━━ Source data ━━
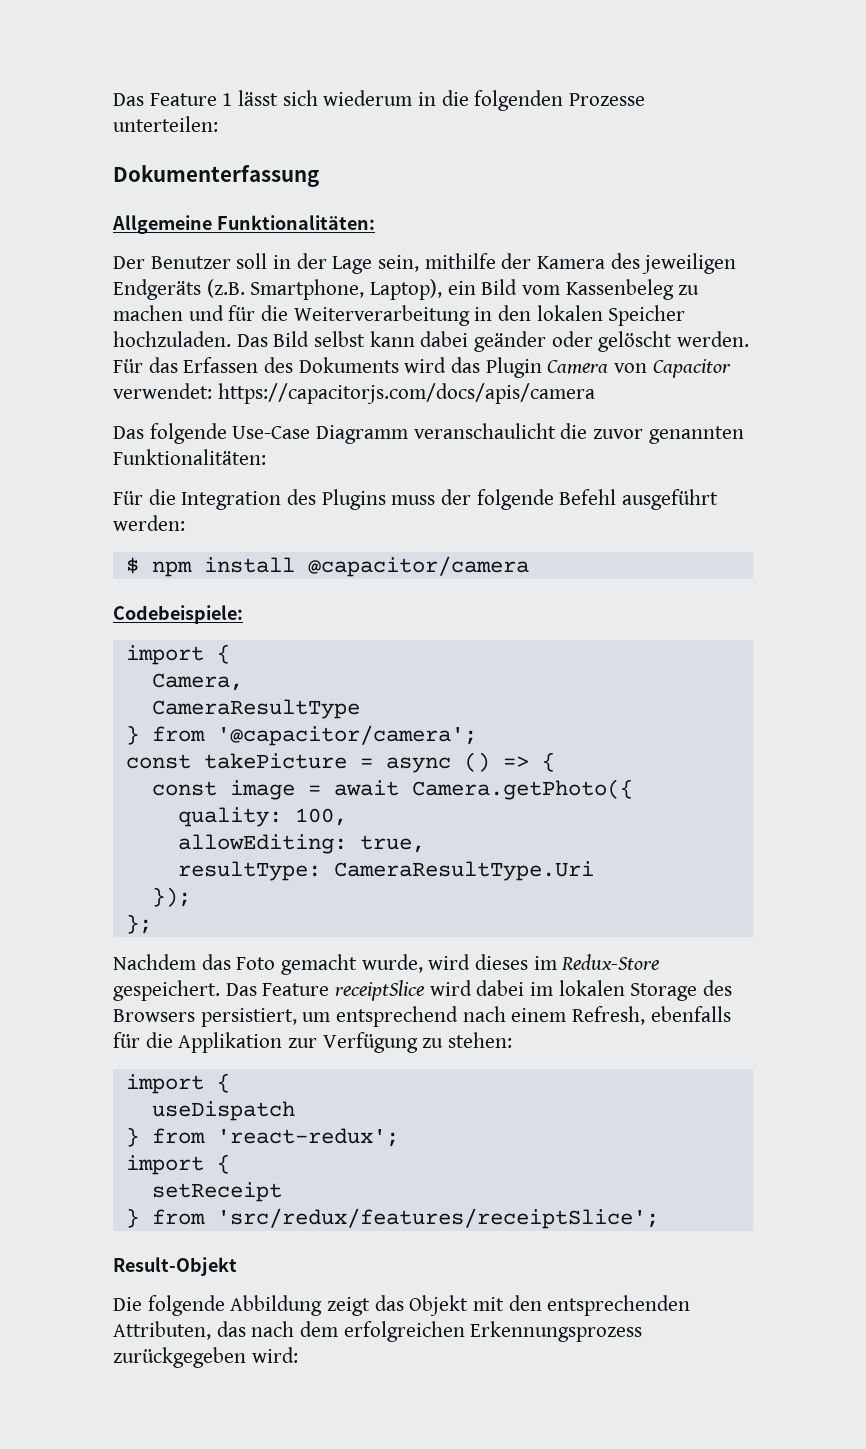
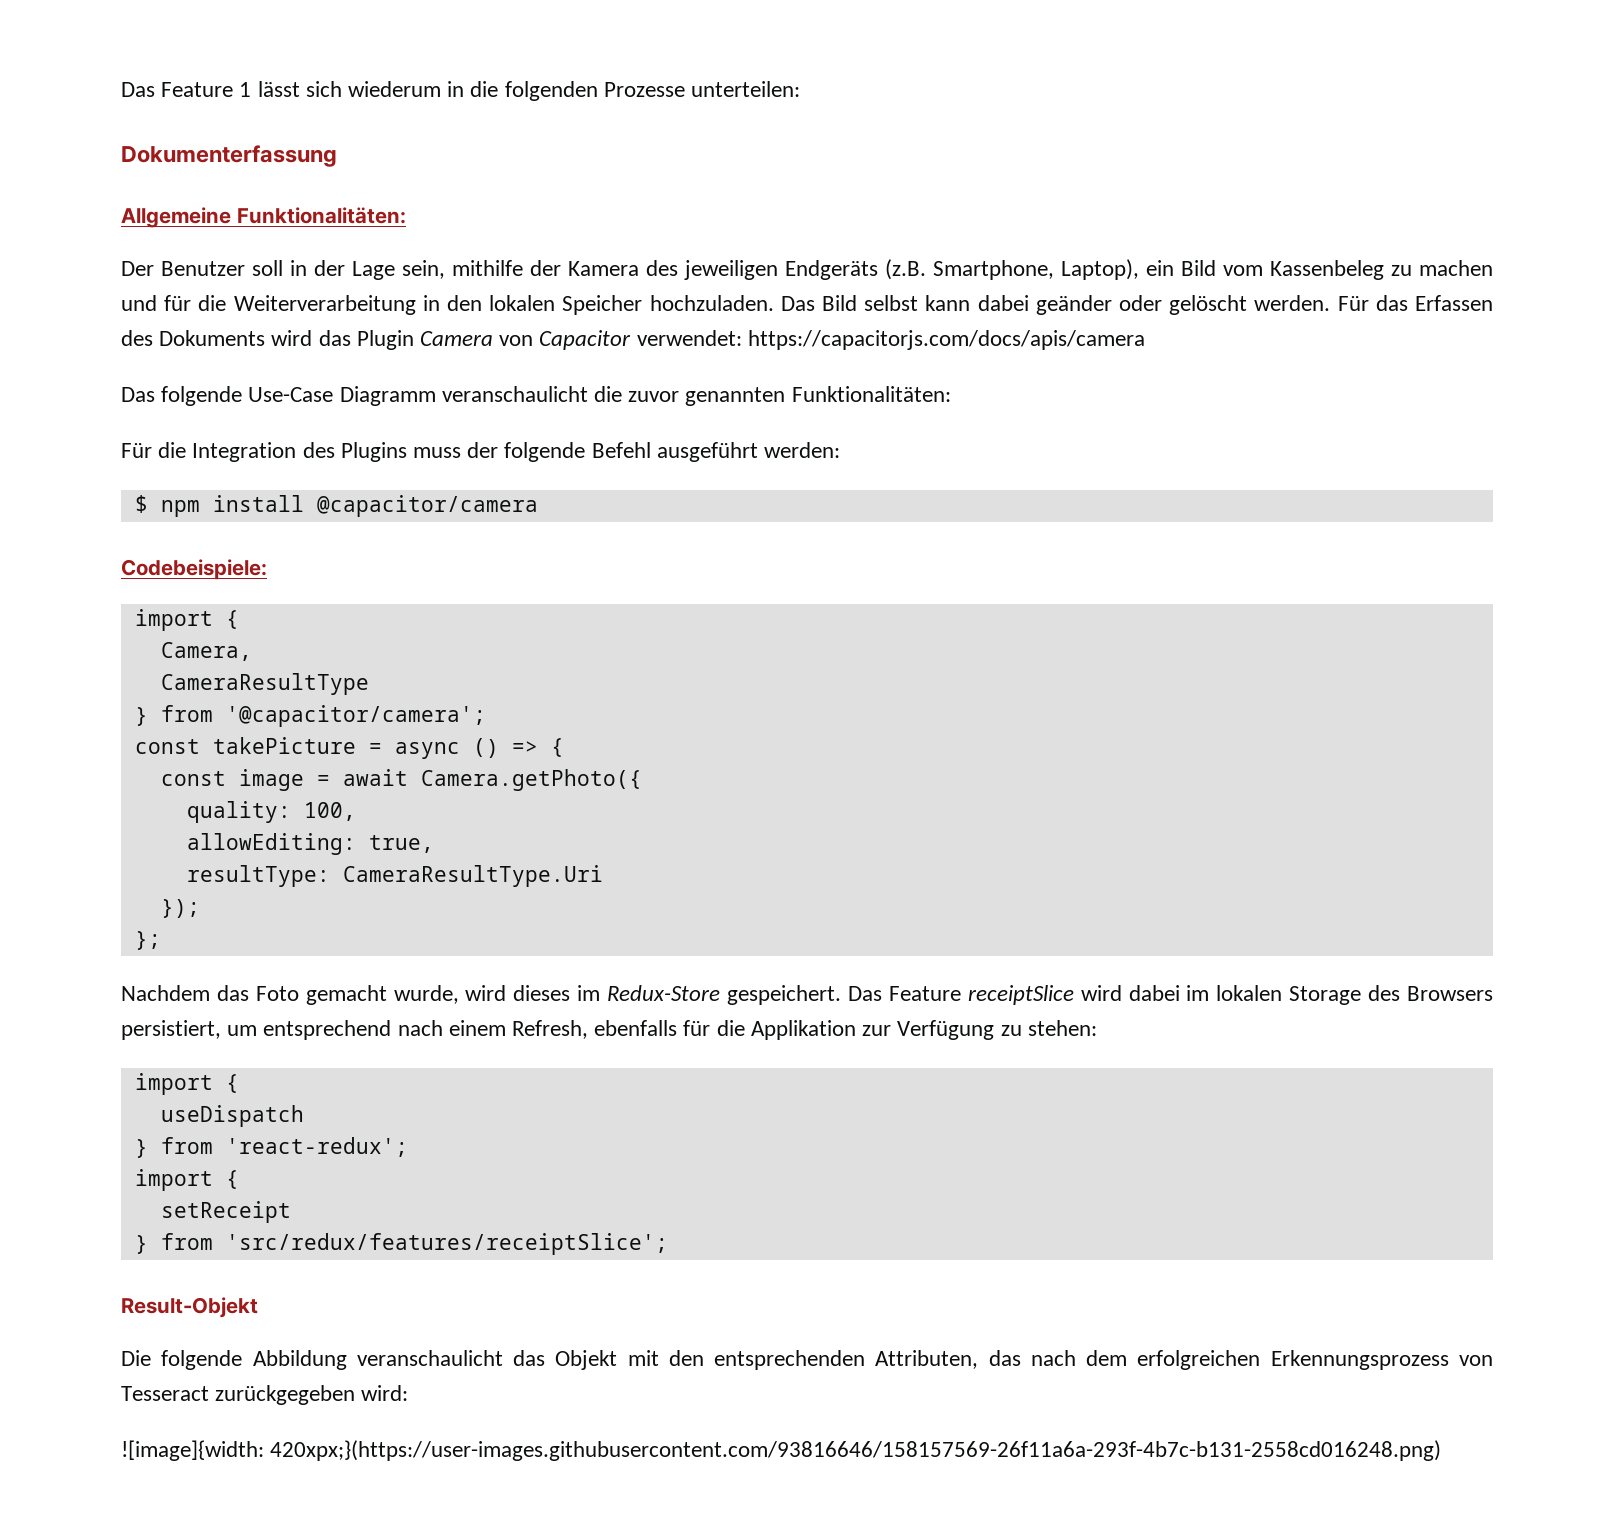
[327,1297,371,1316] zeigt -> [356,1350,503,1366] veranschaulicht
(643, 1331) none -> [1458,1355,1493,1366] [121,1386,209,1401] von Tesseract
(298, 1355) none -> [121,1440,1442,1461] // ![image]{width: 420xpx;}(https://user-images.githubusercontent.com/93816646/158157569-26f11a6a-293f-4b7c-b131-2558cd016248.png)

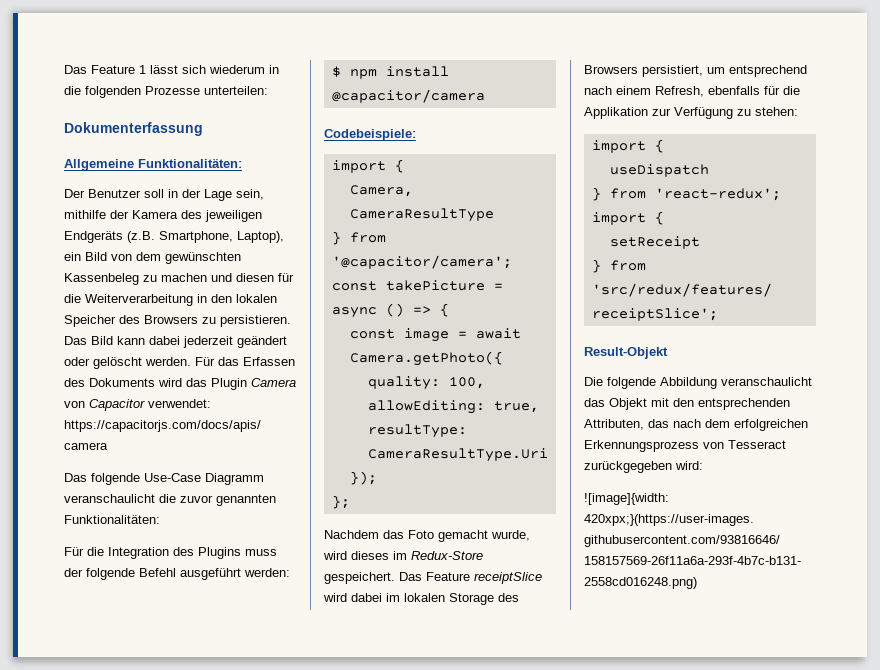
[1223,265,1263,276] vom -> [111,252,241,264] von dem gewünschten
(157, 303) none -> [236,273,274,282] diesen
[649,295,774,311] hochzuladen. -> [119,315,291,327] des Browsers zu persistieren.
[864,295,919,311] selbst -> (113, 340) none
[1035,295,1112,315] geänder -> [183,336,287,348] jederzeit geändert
━━━
━━ Source data ━━
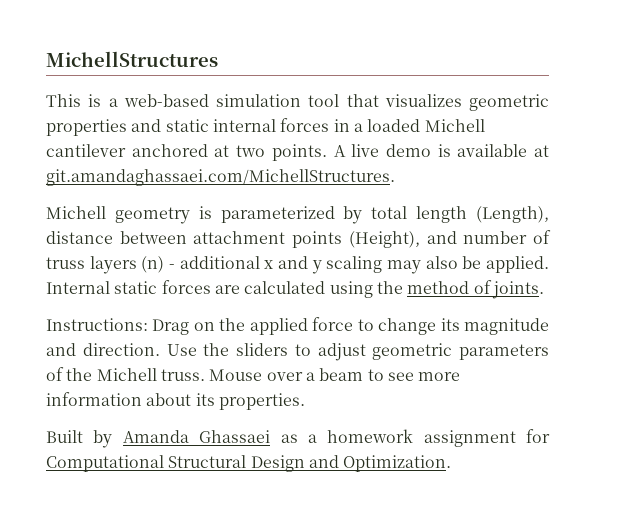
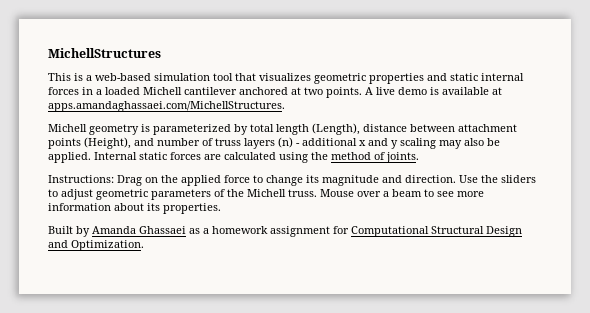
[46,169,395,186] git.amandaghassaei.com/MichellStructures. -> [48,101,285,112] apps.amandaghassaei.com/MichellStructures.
━━━
** What the exercise asks **
Beginning with the line above that has "(643, 1331) none" and going on through the line that has "[1035,295,1112,315] geänder ->", retype every line exactly and add nothing else; drop the pictures.

** Answer area **
(643, 1331) none -> [1458,1355,1493,1366] [121,1386,209,1401] von Tesseract
(298, 1355) none -> [121,1440,1442,1461] // ![image]{width: 420xpx;}(https://user-images.githubusercontent.com/93816646/158157569-26f11a6a-293f-4b7c-b131-2558cd016248.png)

[1223,265,1263,276] vom -> [111,252,241,264] von dem gewünschten
(157, 303) none -> [236,273,274,282] diesen
[649,295,774,311] hochzuladen. -> [119,315,291,327] des Browsers zu persistieren.
[864,295,919,311] selbst -> (113, 340) none
[1035,295,1112,315] geänder -> [183,336,287,348] jederzeit geändert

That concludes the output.